Note: You don't have to commit/update everything. Sometimes you'll find files that don't belong in the repository. You can have the repository ignore these files by choosing "Add to svn:ignore" from the right-click menu. However, only do this to files that should be ignored by other developers too (and you're sure they can be ignored).

If everything went well then you have committed your work successfully! You can check the [/timeline timeline] to see your changes summarized in a changeset.

Committing "blind"

From the Java Perspective it's possible to commit your changes "blind": unaware of any other changes that were made. You can do this by clicking a changed file (marked by the Perspective Button), right-click and choose Team / Commit... .

It's strongly recommended to commit your changes using the Synchronizing perspective (not committing "blind") since that enables you to see other changes and solve any conflicts at the same time.

Committing using the command line

You can also forego Eclipse and commit using SVN standalone on the command line. It's also possible to use other SVN wrappers; however, we'll cover the bare minimum here.
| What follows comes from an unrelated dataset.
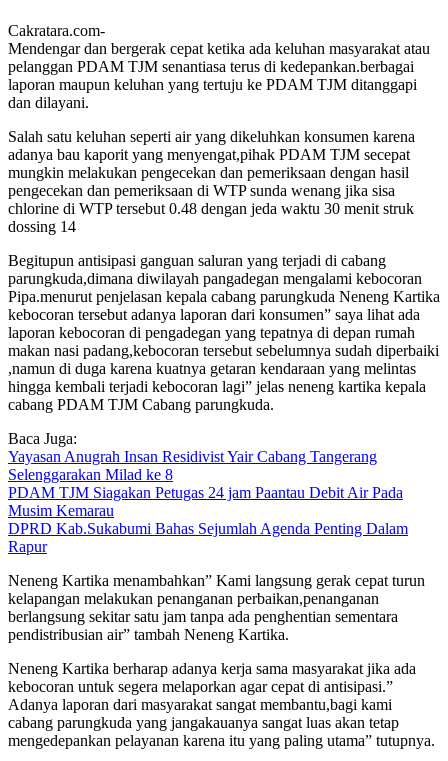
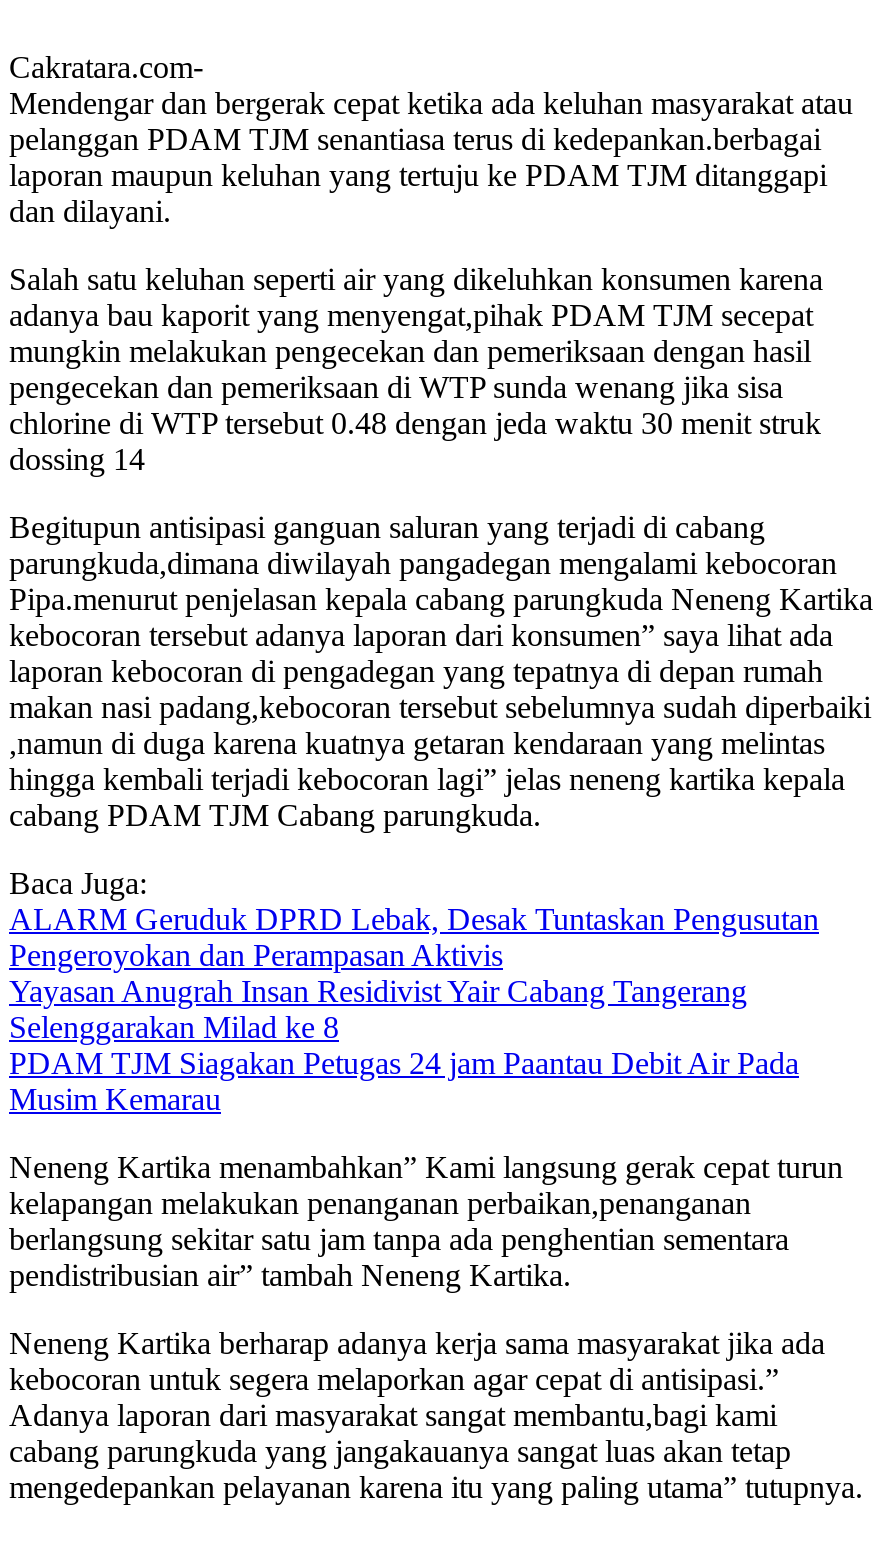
none -> [9,902,819,972] ALARM Geruduk DPRD Lebak, Desak Tuntaskan Pengusutan | Pengeroyokan dan Perampasan Aktivis
moved [8,448,403,519] -> [9,974,799,1116]: Yayasan Anugrah Insan Residivist Yair Cabang Tangerang | Selenggarakan Milad ke 8 | PDAM TJM Siagakan Petugas 24 jam Paantau Debit Air Pada | Musim Kemarau
[8,520,408,555] DPRD Kab.Sukabumi Bahas Sejumlah Agenda Penting Dalam | Rapur -> none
If you used to the RunningOnUnix guide then you initially checked out the TWCore repository with svn checkout -username <username> TWCore. To pull down changes you can use svn update. It's recommended to do this before you try to push new commits to the repository so you can resolve any conflicts that may occur with an updated version.

Edit the desired files and svn add <file> them if they are new to TWCore. You can view files you've changed with svn status. You can then svn commit -m "This is my commit message." to commit all of your changes. Insert your password when prompted.

Often you will want to commit changes to a few files without committing all your changes. You can do this by specifying their file paths in the commit command. (e.g. svn commit -m "My message." src/ src/

If you have issues using SVN or are unsure what effect your commands may have on the project then please stop! Ask for help! Otherwise your commands may have serious side effects on the project.